The Candidate’s Perspective
If I had to guess, I’d say that a candidate’s perceived empowerment and their desire to attend a campus visit dinner are directly correlated. In other words, candidates who: a) already have a job, b) have several visits scheduled, c) are good at the social jujitsu of changing the subject if necessary or d) generally conform to mainstream presentation and values are the ones who are most likely to want a campus visit dinner. My colleague’s comment — “I know when I went on my campus visit I was glad there was a dinner, because it gave me a chance to sit back and ask myself if I would want to work with the people interviewing me” — reflects their attitude that they could turn down this job offer if so inclined. Additionally, to my knowledge, very little of my colleague’s personal information would have been off-putting to the committee; this individual is a great fit for our department and conforms to the above-mentioned mainstream presentation and values.
I, for one, however, have not always felt that way. On several of my campus visits, I was interviewing for the only job opportunity that remained for me. Going into the campus visit dinners, I was quite conscious of the fact that if I didn’t get the job, I might find myself unemployed the following semester. While this certainly isn’t the search committee’s fault (that would be the subject of a much longer essay), it is hard to attend a campus visit, not get the job and then spend all too much time wondering if you lost the position because of something you said over dinner. At least, if there were no dinner, I would have walked away with a made-up story about how, surely, it was my job talk that was lackluster and, thus, I didn’t get the job for professional — not personal — reasons.
As of late I have felt more empowered in my job-search process, and I have internalized that a social dinner has nothing to do with the actual job description. This empowerment has translated into an appreciation for campus visit dinners, where I’m able to more accurately gauge whether or not I want to change institutions.

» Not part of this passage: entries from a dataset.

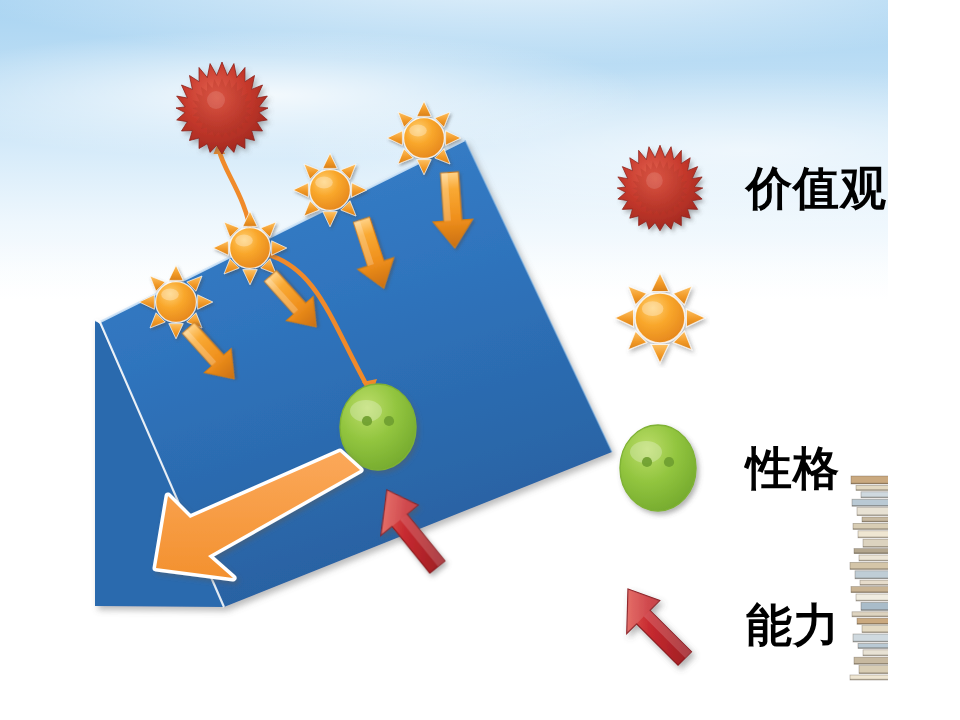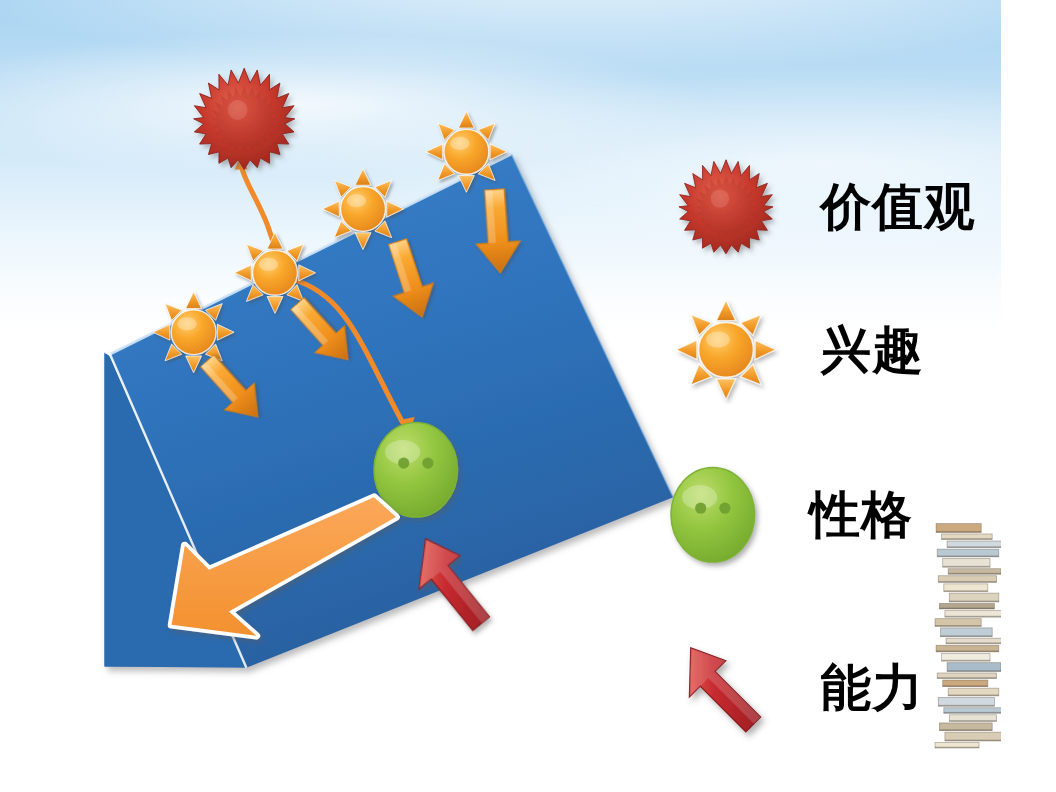"价值观" #stage { padding-left: 22px -> none }
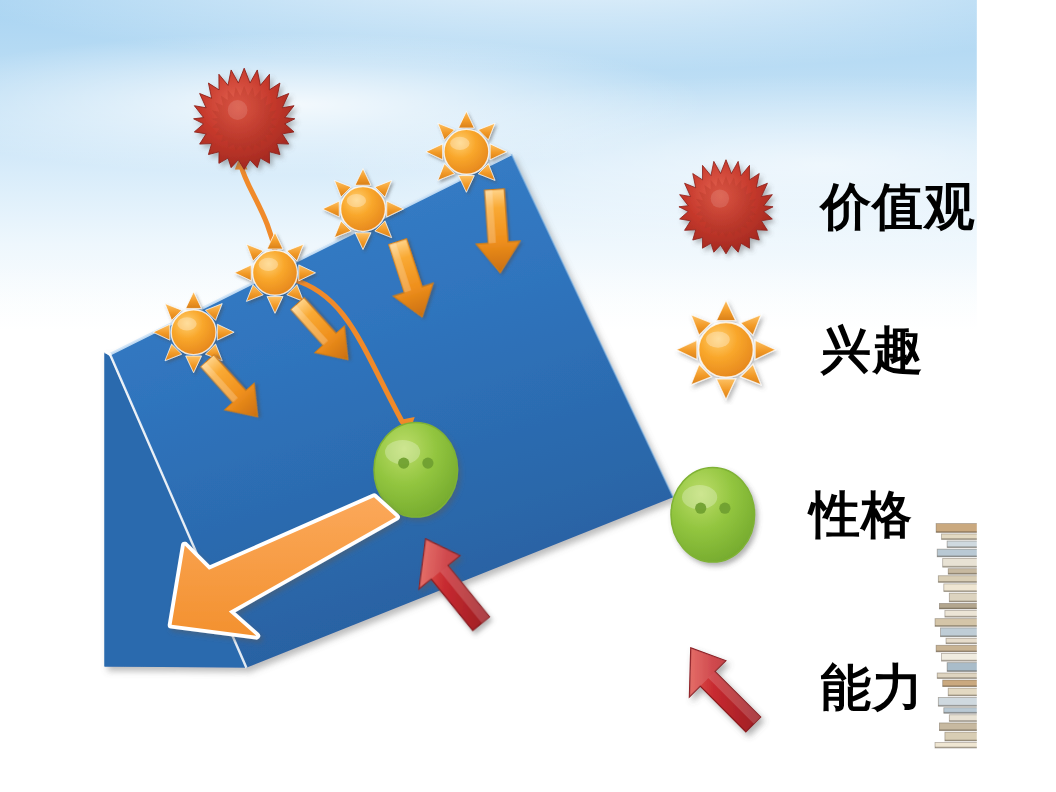"兴趣" div.legend-label { html: <div>兴趣</div> -> none }
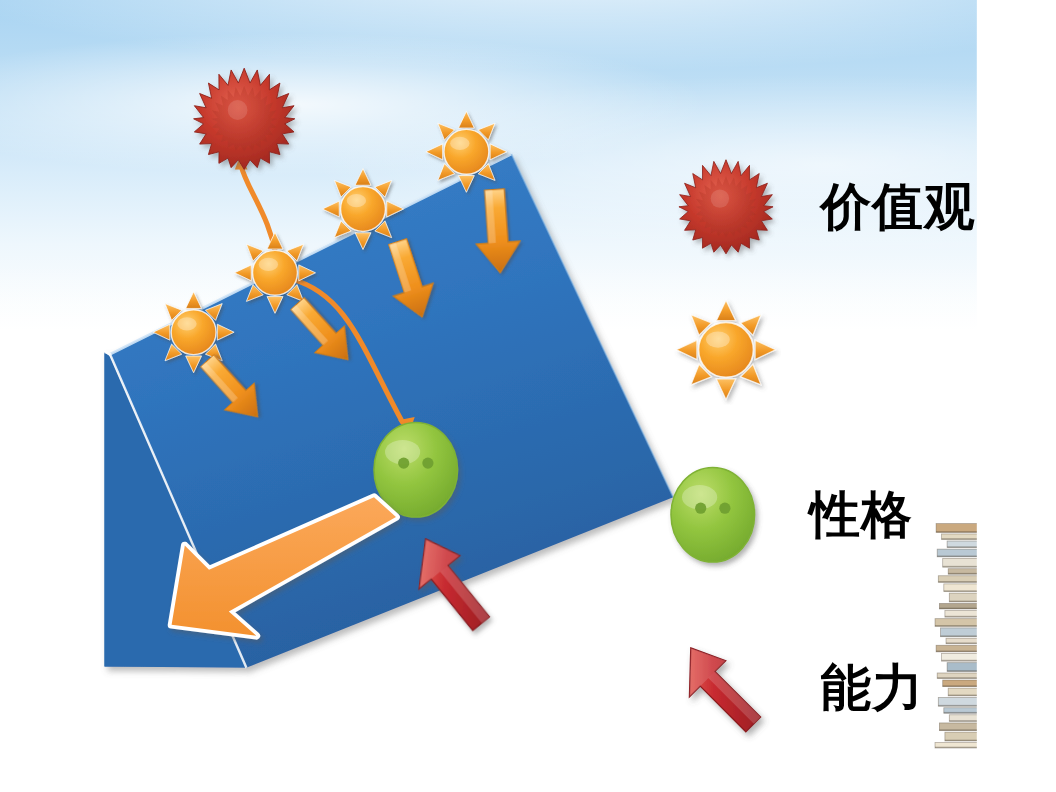"性格" #row-person { left: 0 -> 10px }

In many ways, I’ve reached a position where I need more convincing that what a potential institution has to offer is ultimately better than what I currently have. However, it’s hard to forget that a social dinner still has nothing to do with the actual job description, and I feel for other candidates who don’t have the luxury of measuring what they have against what they could have.
Conversations on Twitter
I have recently been privy to several Twitter threads on #AcademicTwitter about the merits and shortcomings of campus visit dinners. I’ve also debriefed advisers, colleagues and friends about these dinners, as I’m sure many of us who have partaken in them have. And right now, there is no consensus as to whether or not this practice should continue — or how, if preserved, it could be adjusted to best serve both the university and the candidate.
Seeing as we are in the thick of campus-visit season, I suggest that, regardless of your perspective, you re-examine it. Candidates: if you hear “This isn’t an interview” before the dinner, know that it’s a trap. You can go to dinner and have a great time, but don’t forget you’re still being interviewed. Committee members: don’t say that. Do an internal gut check and level with the fact that you are always evaluating candidates in one way or another. Consider how you’re engaging with the candidate and how even seemingly inoffensive conversation topics might inadvertently put them into in awkward position.